Pengurus PMI Kecamatan Dilantik, Wali Kota Solo Dorong Edukasi Kemanusiaan

Selasa, 08 September 2026 14:38 WIB

Penulis:Kusumawati

Editor:Redaksi

1002101104.jpg
Pelantikan pengurus PMI kecamatan Kota Surakarta di Loji Gandrung Solo (Soloaja)

SOLO (Soloaja.co) — Pemerintah Kota (Pemkot) Surakarta menyaksikan pelantikan Dewan Kehormatan dan Pengurus Palang Merah Indonesia (PMI) Kecamatan se-Kota Surakarta di Loji Gandrung, Selasa (8/9/2026).

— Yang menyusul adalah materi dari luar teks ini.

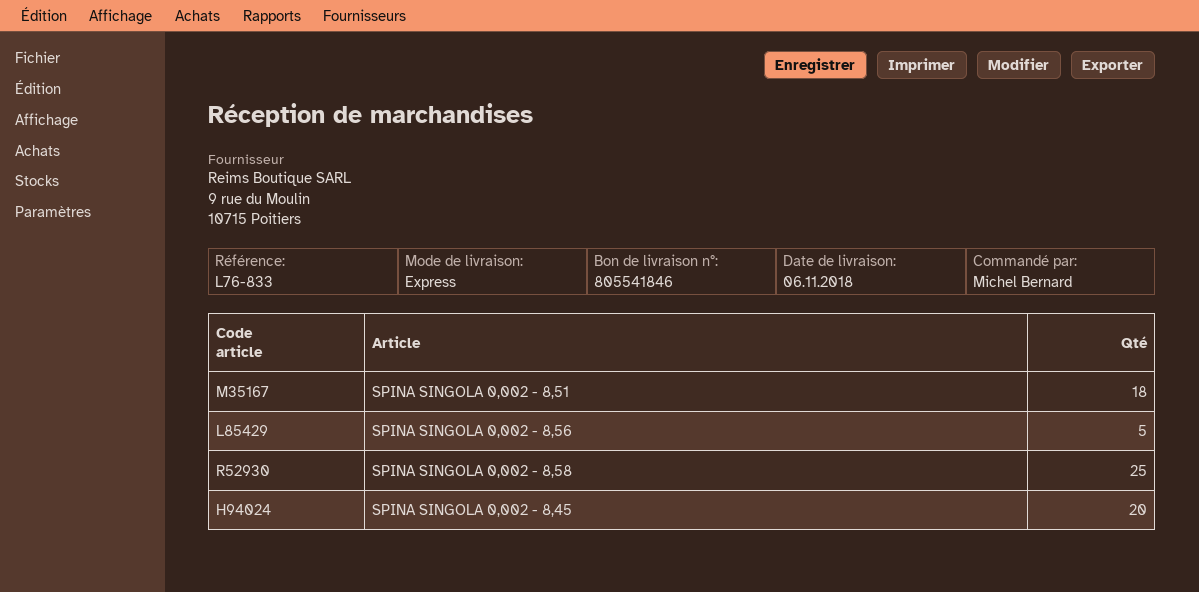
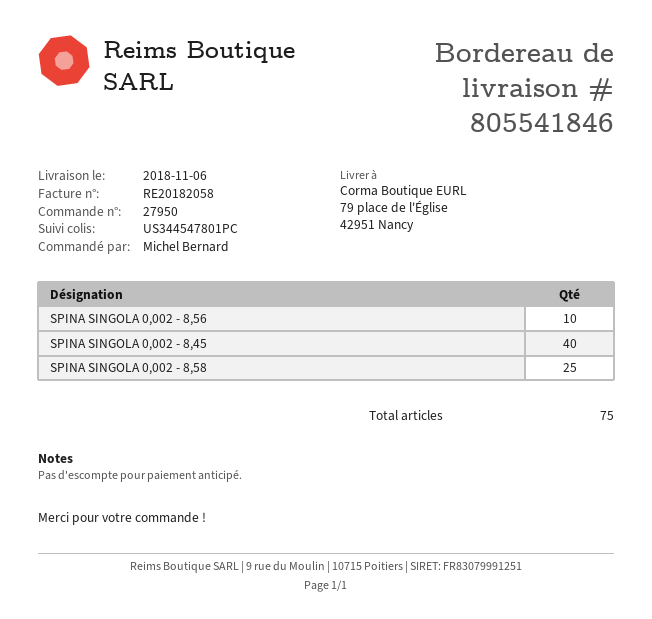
SPINA SINGOLA 0,002 - 8,51: 18 -> none
SPINA SINGOLA 0,002 - 8,56: 5 -> 10
SPINA SINGOLA 0,002 - 8,45: 20 -> 40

Langkah ini dilakukan guna mempercepat jangkauan pelayanan kemanusiaan serta meningkatkan kesiapsiagaan bencana hingga ke tingkat basis.

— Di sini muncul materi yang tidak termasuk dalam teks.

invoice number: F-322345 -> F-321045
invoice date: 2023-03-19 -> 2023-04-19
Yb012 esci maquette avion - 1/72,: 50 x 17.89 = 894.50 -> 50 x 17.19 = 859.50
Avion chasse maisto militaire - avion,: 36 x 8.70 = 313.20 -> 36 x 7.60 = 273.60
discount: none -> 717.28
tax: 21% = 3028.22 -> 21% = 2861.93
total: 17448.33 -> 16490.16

Acara tersebut dihadiri langsung oleh Wali Kota Surakarta, Respati Achmad Ardianto, dan Ketua PMI Kota Surakarta, Sumartono Hadinoto. Pembentukan kepengurusan hingga tingkat kecamatan ini membawa empat pilar prioritas: jangkauan pelayanan yang cepat, pelaksanaan program lokal berkelanjutan, kesiapan jaringan relawan di tingkat kelurahan, serta penguatan sinergi kewilayahan.

 

“PMI tidak dapat bekerja sendiri. Kekuatan kita ada pada jaringan yang solid hingga ke bawah. Sebagaimana pesan Mas Wali, komitmen dan niat baik membantu kegiatan sosial harus menghasilkan dampak nyata bagi masyarakat,” ujar Sumartono Hadinoto dalam sambutannya.

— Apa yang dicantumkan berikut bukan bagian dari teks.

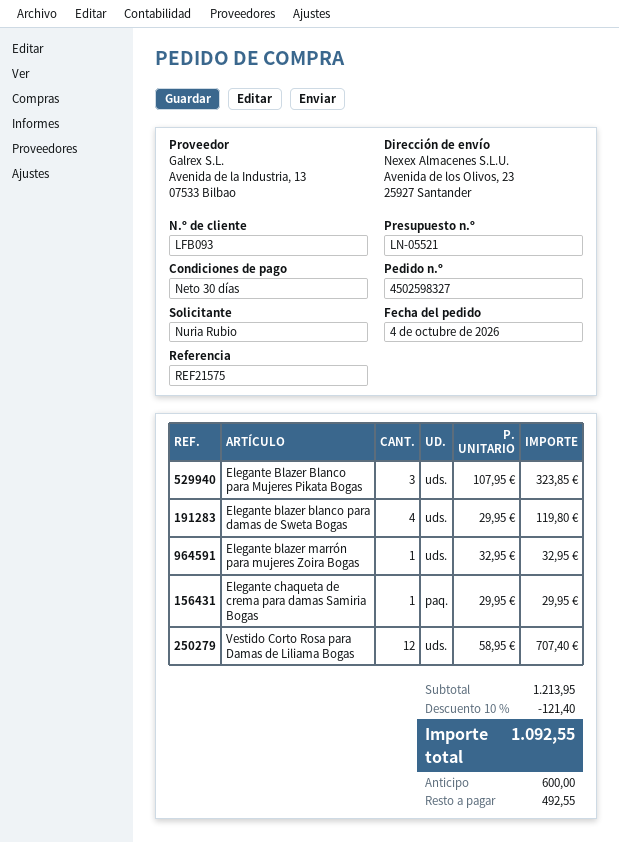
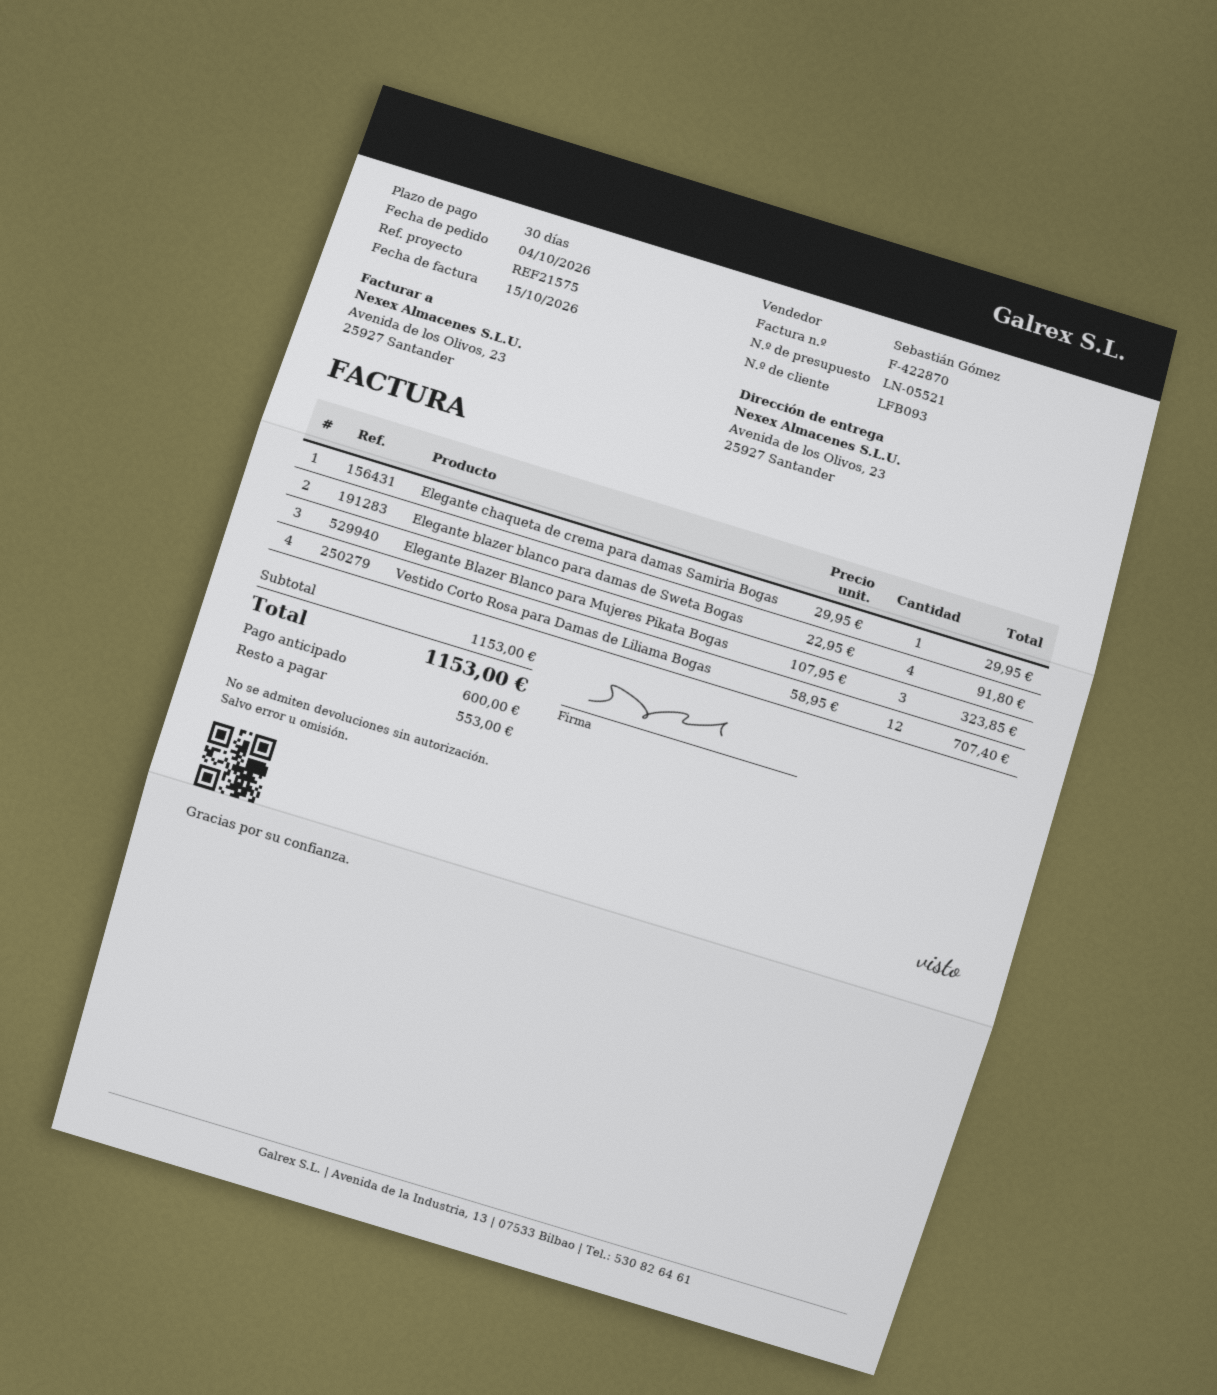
Elegante blazer blanco para damas de Sweta Bogas: 4 x 29.95 = 119.80 -> 4 x 22.95 = 91.80
Elegante blazer marrón para mujeres Zoira Bogas: 1 x 32.95 = 32.95 -> none
subtotal: 1213.95 -> 1153.00
discount: 10% = 121.40 -> none
total: 1092.55 -> 1153.00
balance: 492.55 -> 553.00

Wali Kota Solo, Respati Achmad Ardianto, mengapresiasi peran aktif PMI yang konsisten membantu daerah, khususnya dalam respon tanggap bencana dan penanganan isu lingkungan. Ia mendorong PMI untuk mulai memperluas fokus ke arah program preventif serta edukasi gaya hidup sehat.

 

Respati juga memaparkan rencana Pemkot Solo dalam mengaitkan nilai-nilai kepalangmerahan ke dalam dunia pendidikan dasar. Pemkot tengah merancang penambahan materi kurikulum untuk jenjang SD dan SMP yang mencakup tiga pilar utama:

  • Life Skills: Pengajaran keterampilan dasar harian seperti melipat baju dan mencuci piring guna memupuk kedisiplinan sejak dini.
  • Etika Lalu Lintas: Edukasi adab berkendara dan ketertiban di jalan raya.
  • 7 Prinsip PMI & Budi Pekerti: Penanaman nilai kemanusiaan, adab, tenggang rasa, serta mitigasi dasar kebencanaan.

“Dalam kurikulum baru yang sedang dirapatkan bersama Dinas Pendidikan, saya berharap PMI ikut andil masuk ke SD dan SMP untuk mengajarkan nilai-nilai kemanusiaan dan keadaban kepada generasi muda,” pungkas Respati.